> [Task instructions]
Every entry below should be written out exactly, and no image should appear.

#### Extracted entries ####

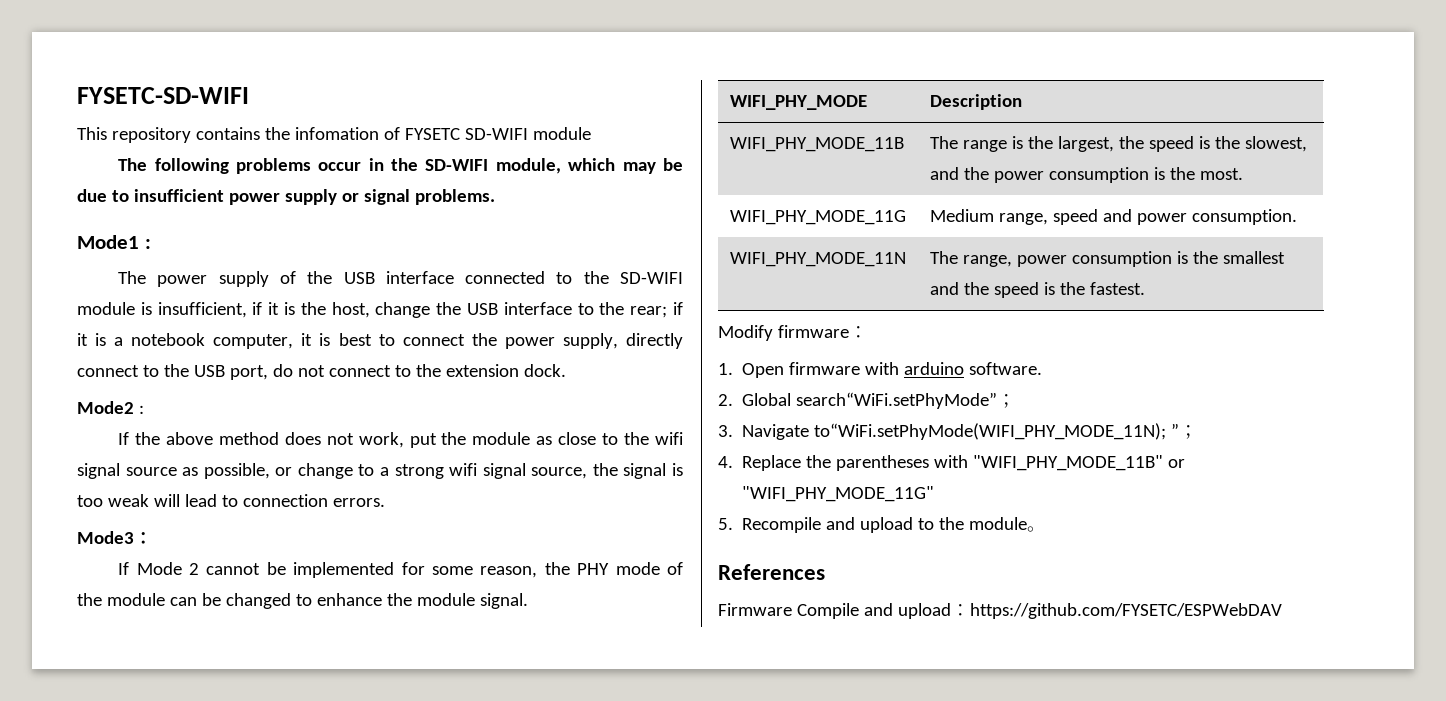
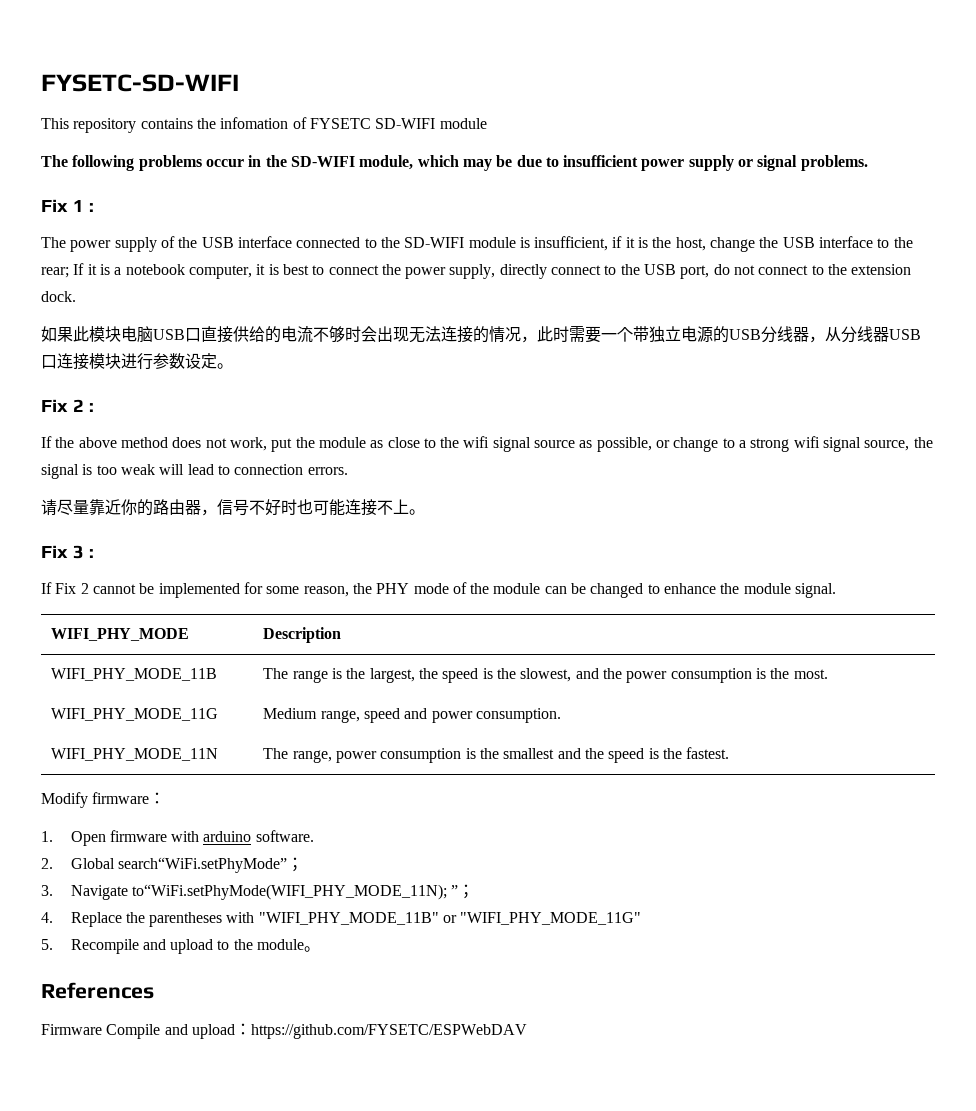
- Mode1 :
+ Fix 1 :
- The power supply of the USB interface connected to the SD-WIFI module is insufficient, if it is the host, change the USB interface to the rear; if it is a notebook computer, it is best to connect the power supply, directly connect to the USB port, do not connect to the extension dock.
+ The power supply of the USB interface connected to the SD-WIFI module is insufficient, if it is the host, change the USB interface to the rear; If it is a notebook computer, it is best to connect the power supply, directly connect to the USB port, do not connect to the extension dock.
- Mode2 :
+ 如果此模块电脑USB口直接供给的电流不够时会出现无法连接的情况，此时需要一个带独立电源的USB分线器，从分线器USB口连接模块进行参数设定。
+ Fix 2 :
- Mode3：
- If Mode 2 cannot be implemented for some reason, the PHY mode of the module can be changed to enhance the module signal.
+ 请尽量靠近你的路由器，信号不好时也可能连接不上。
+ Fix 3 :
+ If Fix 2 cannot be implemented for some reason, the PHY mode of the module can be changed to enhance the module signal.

####

> [Expected answer]
- Mode1 :
+ Fix 1 :
- The power supply of the USB interface connected to the SD-WIFI module is insufficient, if it is the host, change the USB interface to the rear; if it is a notebook computer, it is best to connect the power supply, directly connect to the USB port, do not connect to the extension dock.
+ The power supply of the USB interface connected to the SD-WIFI module is insufficient, if it is the host, change the USB interface to the rear; If it is a notebook computer, it is best to connect the power supply, directly connect to the USB port, do not connect to the extension dock.
- Mode2 :
+ 如果此模块电脑USB口直接供给的电流不够时会出现无法连接的情况，此时需要一个带独立电源的USB分线器，从分线器USB口连接模块进行参数设定。
+ Fix 2 :
- Mode3：
- If Mode 2 cannot be implemented for some reason, the PHY mode of the module can be changed to enhance the module signal.
+ 请尽量靠近你的路由器，信号不好时也可能连接不上。
+ Fix 3 :
+ If Fix 2 cannot be implemented for some reason, the PHY mode of the module can be changed to enhance the module signal.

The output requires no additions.